→ **What is being asked**
Your reply should contain only the line with "2021-07-30 | 分: 10 -> 13" and the lines after it through the end of the data, each written out exactly.

→ **Entries supplied**

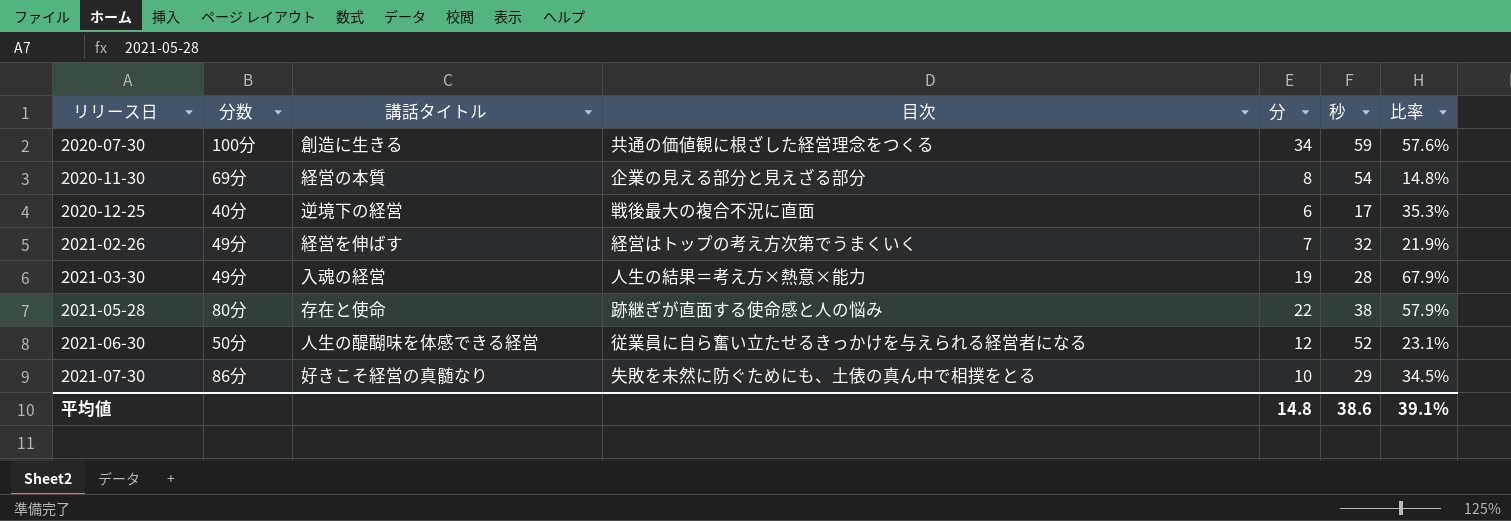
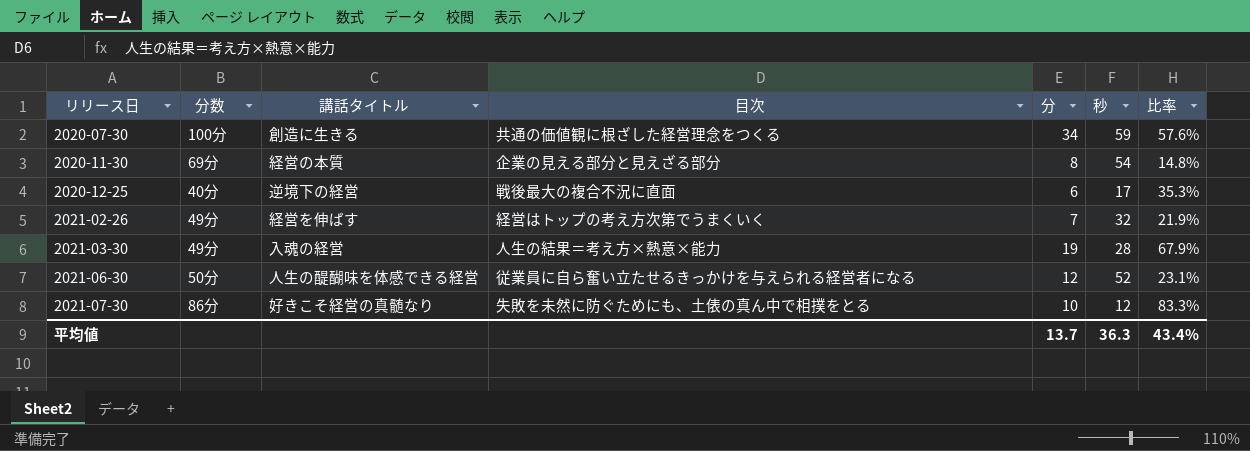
row 2021-05-28: 80分 | 存在と使命 | 跡継ぎが直面する使命感と人の悩み | 22 | 38 | 57.9% -> none
2021-07-30 | 秒: 29 -> 12
2021-07-30 | 比率: 34.5% -> 83.3%
平均値 | 分: 14.8 -> 13.7
平均値 | 秒: 38.6 -> 36.3
平均値 | 比率: 39.1% -> 43.4%

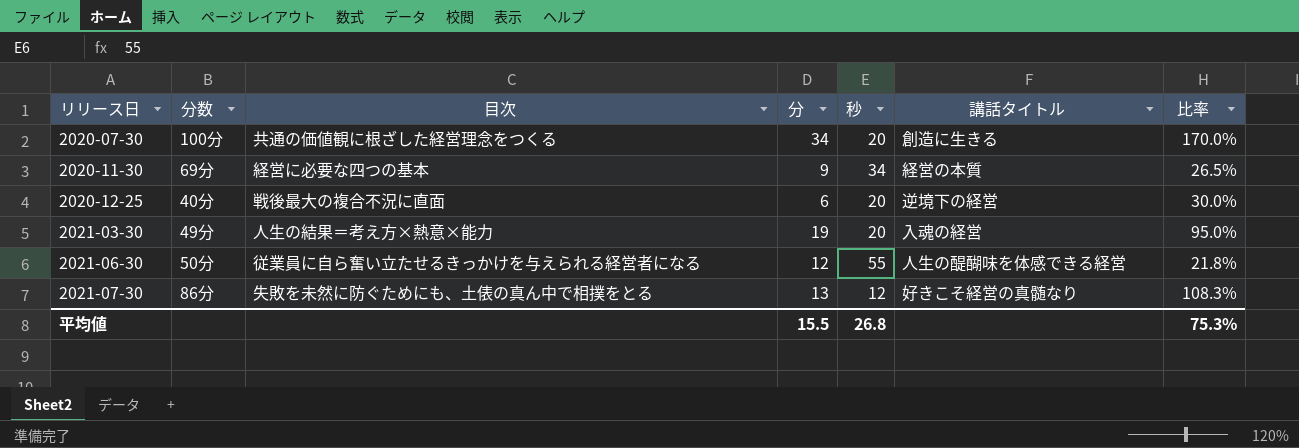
column 講話タイトル | position: 3 -> 6
row 2021-02-26: 49分 | 経営を伸ばす | 経営はトップの考え方次第でうまくいく | 7 | 32 | 21.9% -> none
2020-07-30 | 秒: 59 -> 20
2020-07-30 | 比率: 57.6% -> 170.0%
2020-11-30 | 目次: 企業の見える部分と見えざる部分 -> 経営に必要な四つの基本
2020-11-30 | 分: 8 -> 9
2020-11-30 | 秒: 54 -> 34
2020-11-30 | 比率: 14.8% -> 26.5%
2020-12-25 | 秒: 17 -> 20
2020-12-25 | 比率: 35.3% -> 30.0%
2021-03-30 | 秒: 28 -> 20
2021-03-30 | 比率: 67.9% -> 95.0%
2021-06-30 | 秒: 52 -> 55
2021-06-30 | 比率: 23.1% -> 21.8%
2021-07-30 | 分: 10 -> 13
2021-07-30 | 比率: 83.3% -> 108.3%
平均値 | 分: 13.7 -> 15.5
平均値 | 秒: 36.3 -> 26.8
平均値 | 比率: 43.4% -> 75.3%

→ **Reply to the exercise**
2021-07-30 | 分: 10 -> 13
2021-07-30 | 比率: 83.3% -> 108.3%
平均値 | 分: 13.7 -> 15.5
平均値 | 秒: 36.3 -> 26.8
平均値 | 比率: 43.4% -> 75.3%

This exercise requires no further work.